Carper opened the discussion telling about his visit with young elementary school students who asked him what his job is.

“I told them my job is to help make the rules for our country.” And then he added, “I get to help people. The best thing you can do to help people is to make sure they have a job.”

In this area, Carper said, jobs have been created by the $100 million Indian River Inlet bridge construction, and by beach replenishment in the vicinity.

A few miles inland near Millsboro, he said, Allen Harim Corp. is planning to convert the old Vlasic pickle processing plant into a high-tech, chicken processing operation. The facility could employ more than 700 people and would need more than 100 farmers to raise birds.

Carper said Delaware is shifting around what he has called the state’s four Cs - corn, chickens, chemicals and cars, to reemphasize a fifth C - coastline.

The restaurant industry is the fourth-largest employer in the state.

Carper calls for reducing recidivism

As a society, Carper said, we need to figure out how to reduce recidivism. “We have to be smart enough to come up with a solution. Ninety-eight percent of people who go to prison are going to come out,” he said.

Carper said pending legislation could boost employment by increasing the nation’s border and port security workforce by 21,000, to add to about 20,000 existing officers.

He said many Mexican citizens want to be able to easily cross into border states to earn enough money to support their families, and then go home.

“We spend more money on southern border protection than we do on all law enforcement combined in the country,” Carper said.

He said technology has made it quicker to process incoming tractor-trailers and vessels. Customs and Border Patrol officers use ELMOcargo, a device that wirelessly accesses cargo data and permits field personnel to facilitate release of cargo.

Using ELMOcargo, border officers can now process seven trucks in the time it took to process one, Carper said.

But people who have planned to commit acts of terrorism have used, and most likely still do use border crossings into the country from Mexico and Canada.

About 10 days earlier Carper, who is chairman of the committee on homeland security and governmental affairs, said he attended a meeting with people who have top-secret U.S. intelligence clearance.

The meeting provided information about the U.S. State Department’s decision to close more than two dozen embassies and consulates in the Middle East and North Africa after receiving what it called credible information indicating terrorist groups seek to continue attacks against the U.S.

Carper said he couldn’t go into detail but he did say, “It would make the hair on the back of your neck stand up, the things that are being fomented against us.”

National park still alive

Carper said Delaware - The First State - is still the only state in the nation that does not have a national park.

He said in 2004, it looked like a portion of the Great Cypress Swamp, which is adjacent to Route 54 in southern Sussex County, looked like it was going to work.

“But we ran into some hunting guys down there,” Carper said, referring to a nearby hunt club whose members didn’t like the idea of having a national park as their neighbor.

Since then, Carper has been promoting the idea of having a portion of Delaware’s national park in each county.

“We have a hell of a story to tell in Delaware, and we’re going to get a national park.

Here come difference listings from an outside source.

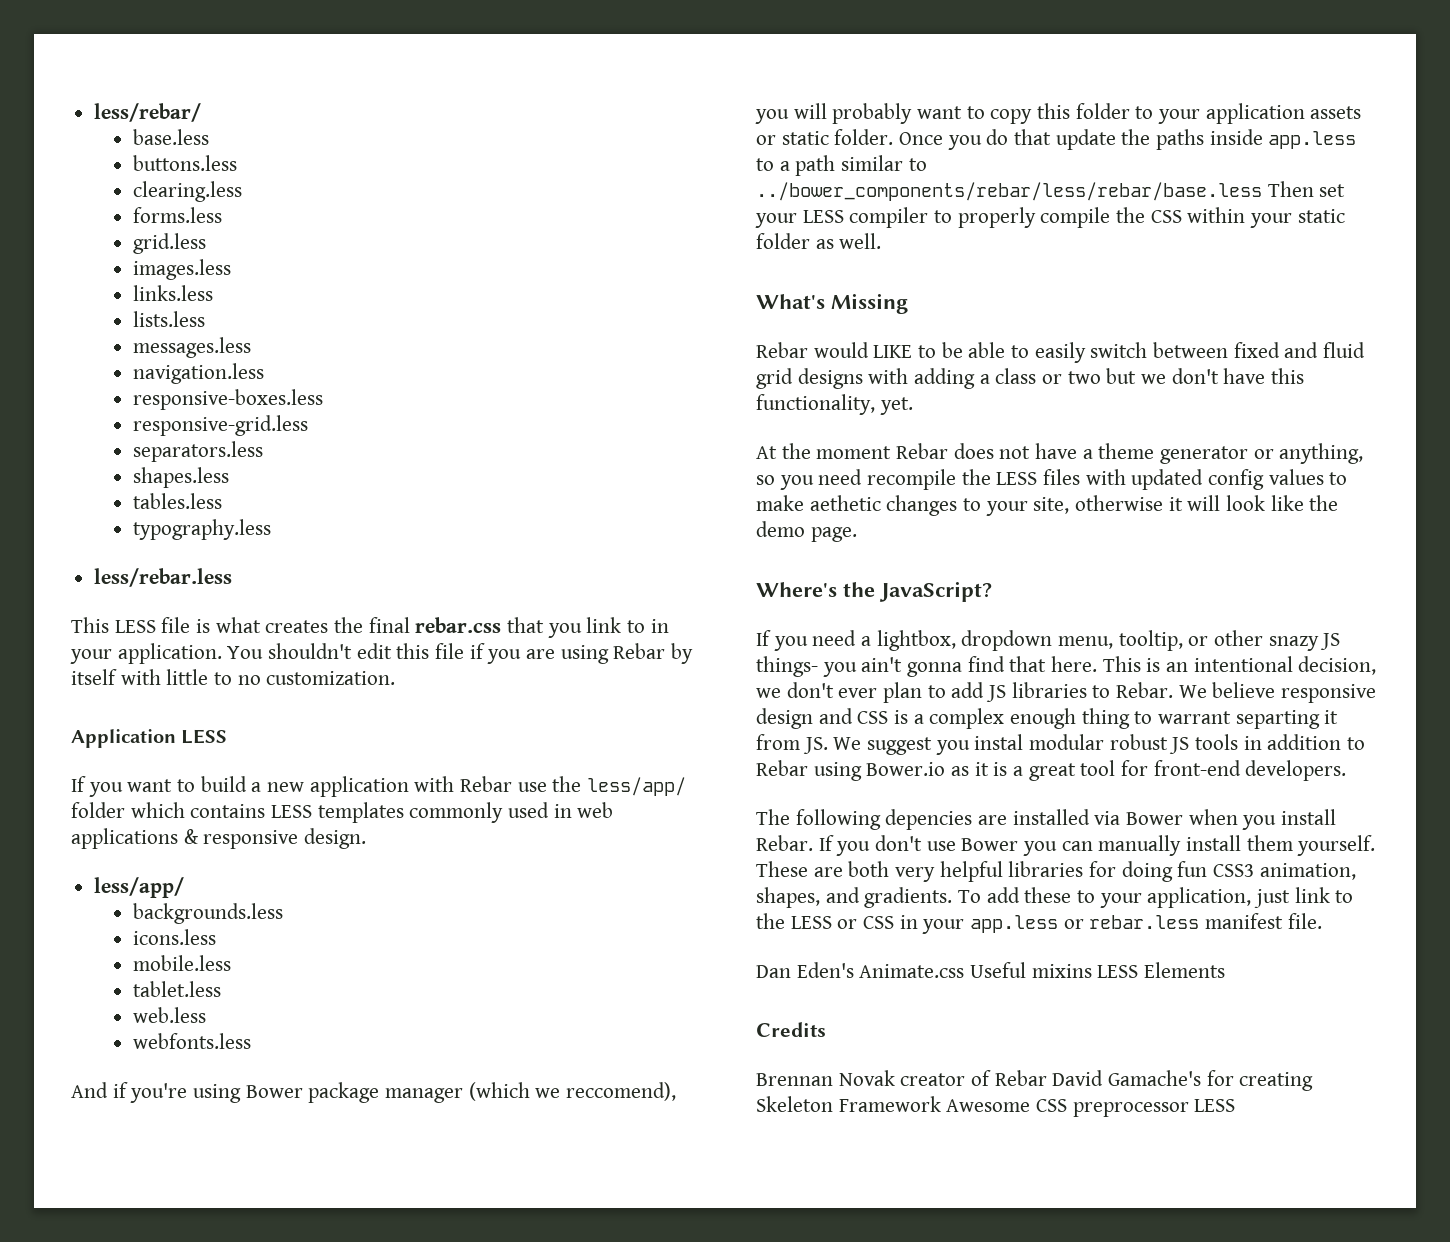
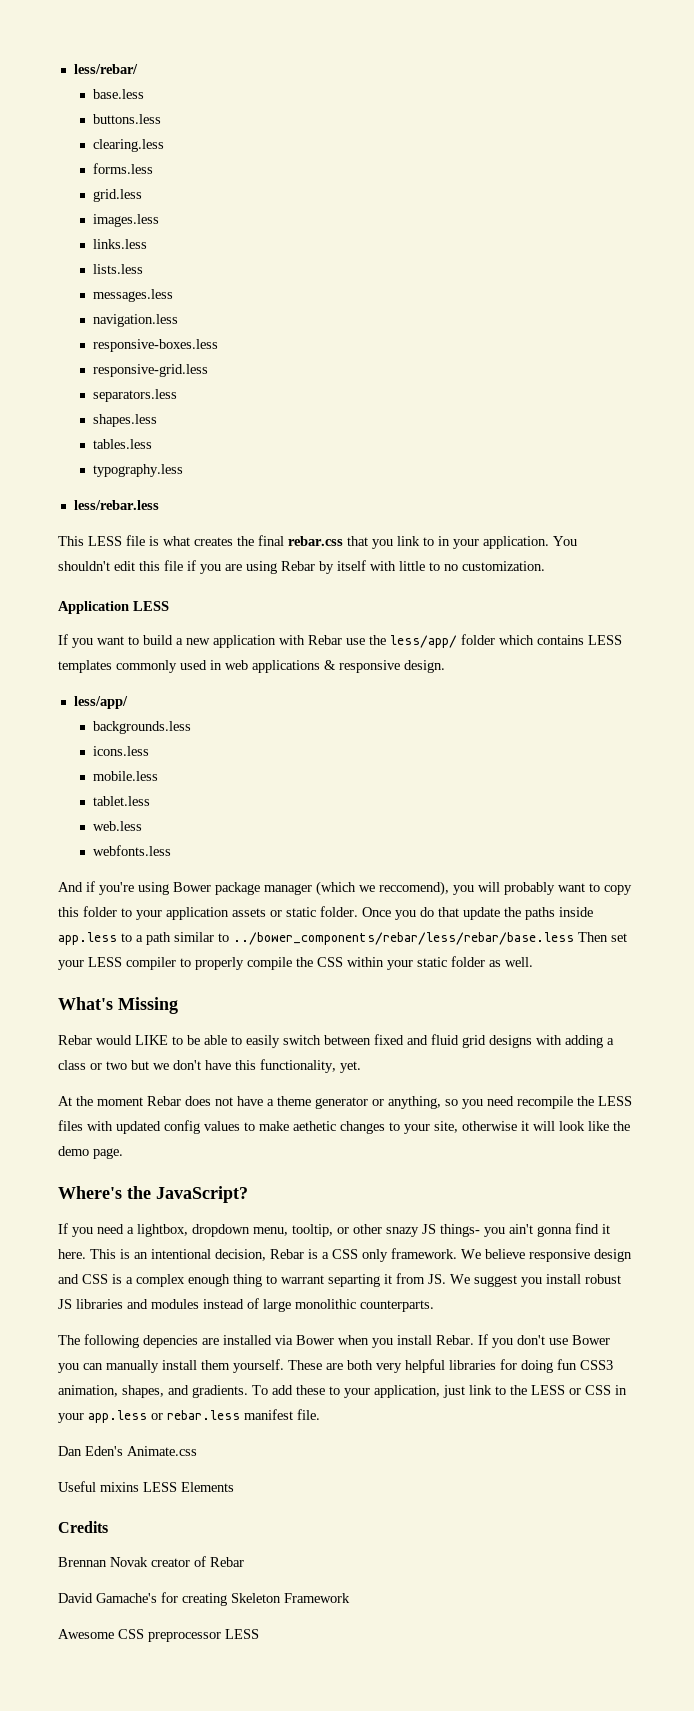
- If you need a lightbox, dropdown menu, tooltip, or other snazy JS things- you ain't gonna find that here.
+ If you need a lightbox, dropdown menu, tooltip, or other snazy JS things- you ain't gonna find it here.
- This is an intentional decision, we don't ever plan to add JS libraries to Rebar.
+ This is an intentional decision, Rebar is a CSS only framework.
- We believe responsive design and CSS is a complex enough thing to warrant separting it from JS. We suggest you instal modular robust JS tools in addition to Rebar using Bower.io as it is a great tool for front-end developers.
+ We believe responsive design and CSS is a complex enough thing to warrant separting it from JS. We suggest you install robust JS libraries and modules instead of large monolithic counterparts.
- Dan Eden's Animate.css Useful mixins LESS Elements
+ Dan Eden's Animate.css
+ Useful mixins LESS Elements
- Brennan Novak creator of Rebar David Gamache's for creating Skeleton Framework Awesome CSS preprocessor LESS
+ Brennan Novak creator of Rebar
+ David Gamache's for creating Skeleton Framework
+ Awesome CSS preprocessor LESS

Never give up; never give up,” he said.

Linda Parkowski of the Delaware Tourism Office said transportation is the biggest challenge the agency faces. “Transportation is part of the visitor experience,” Parkowski said, suggesting that beach-bound visitors sitting in traffic on Route 1, a highway-turned-parking-lot, were not having fun.

“Never let off the pedal of beach replenishment,” Cindy Small told Carper. Small, executive director of the Kent County Tourism and Convention Bureau, said ongoing beach and dune replenishment and stabilization is critical to ensuring continuance of those natural assets.

“We want the water to be clean, and we want people to enjoy the bounty of tax-free Delaware,” Carper said.

Editor's note: This story has been revised to note the restaurant industry is the fourth-largest employer in the state and to eliminate a statement about the tourism workforce.